If I understand correctly, all the various packages are developed separately. So, these packages should naturally end in separate git repositories. Then use git submodules to link the packages in the main git repository of the Azure SDK. git submodules allows to link specific git commit versions of another repository. Thus, you are able to assemble the SDK from specific versions that are known to work together and you always have something releasable.

If users want to use individual packages, they'll download the tagged tarball from the corresponding package's repository. If they want the whole SDK, they just download the latest tagged version as a tarball.

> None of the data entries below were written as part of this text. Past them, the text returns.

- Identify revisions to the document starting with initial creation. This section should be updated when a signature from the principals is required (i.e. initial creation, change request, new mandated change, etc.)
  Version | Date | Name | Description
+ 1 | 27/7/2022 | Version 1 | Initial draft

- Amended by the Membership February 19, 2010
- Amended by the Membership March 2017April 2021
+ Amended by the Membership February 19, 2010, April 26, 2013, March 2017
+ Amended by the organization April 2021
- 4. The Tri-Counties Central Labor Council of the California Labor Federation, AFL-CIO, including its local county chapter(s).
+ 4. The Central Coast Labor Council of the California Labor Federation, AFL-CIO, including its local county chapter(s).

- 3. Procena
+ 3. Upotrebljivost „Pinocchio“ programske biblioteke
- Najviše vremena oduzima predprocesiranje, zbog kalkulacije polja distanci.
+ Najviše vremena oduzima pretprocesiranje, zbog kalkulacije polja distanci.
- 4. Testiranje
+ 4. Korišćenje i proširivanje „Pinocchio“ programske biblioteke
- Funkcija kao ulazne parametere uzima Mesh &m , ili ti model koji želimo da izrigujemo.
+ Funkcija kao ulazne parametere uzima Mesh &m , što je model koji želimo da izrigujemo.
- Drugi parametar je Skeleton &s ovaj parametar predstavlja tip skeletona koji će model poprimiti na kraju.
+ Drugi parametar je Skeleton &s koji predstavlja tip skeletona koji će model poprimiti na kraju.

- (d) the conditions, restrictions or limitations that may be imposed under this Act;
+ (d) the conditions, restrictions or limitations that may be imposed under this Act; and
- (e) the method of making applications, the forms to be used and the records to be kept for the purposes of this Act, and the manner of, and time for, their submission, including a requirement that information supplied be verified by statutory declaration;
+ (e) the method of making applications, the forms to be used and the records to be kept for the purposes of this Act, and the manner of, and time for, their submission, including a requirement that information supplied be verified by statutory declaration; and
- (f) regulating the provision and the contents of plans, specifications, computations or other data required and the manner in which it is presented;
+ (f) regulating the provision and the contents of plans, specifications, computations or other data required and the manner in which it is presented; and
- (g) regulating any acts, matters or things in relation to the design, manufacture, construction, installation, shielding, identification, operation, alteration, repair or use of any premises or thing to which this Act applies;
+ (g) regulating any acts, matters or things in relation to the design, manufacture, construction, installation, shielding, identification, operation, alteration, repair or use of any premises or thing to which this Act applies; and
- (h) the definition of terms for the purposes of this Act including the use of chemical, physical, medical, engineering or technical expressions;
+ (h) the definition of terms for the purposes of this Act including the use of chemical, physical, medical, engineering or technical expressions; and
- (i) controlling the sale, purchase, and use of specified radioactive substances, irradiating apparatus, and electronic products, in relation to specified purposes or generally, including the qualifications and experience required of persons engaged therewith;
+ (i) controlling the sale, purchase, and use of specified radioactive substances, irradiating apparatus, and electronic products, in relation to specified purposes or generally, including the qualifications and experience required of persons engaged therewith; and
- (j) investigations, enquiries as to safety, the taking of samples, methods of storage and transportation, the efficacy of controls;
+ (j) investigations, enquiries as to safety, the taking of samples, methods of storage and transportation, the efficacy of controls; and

rjschwei commented 7 years ago

@lmazuel

Ideally we'd have 1 upstream tarball for each, the SDK and the CLI such that we can create

python-azure-sdk-x.y.z and azure-cli.a.b.c packages with azure-cli.a.b.c depending on python-azure-sdk-x.y.z

That's how the other guys do it ;) aws-cli has only a few dependencies with python-botocore being the equivalent to azure-sdk as the primary dependency.

Anyway, I understand, as does probably everyone else interested in this topic, that there are tradeoffs either way and going with a development model of individual components is just as valid a choice as going with a development model that keeps everything together. However, with the chosen model of many components people down stream (packagers or direct users) still need to have some moment in time every now and then where all the pieces fit together. Based on the finding of @glaubitz this point in time is incredibly difficult to determine.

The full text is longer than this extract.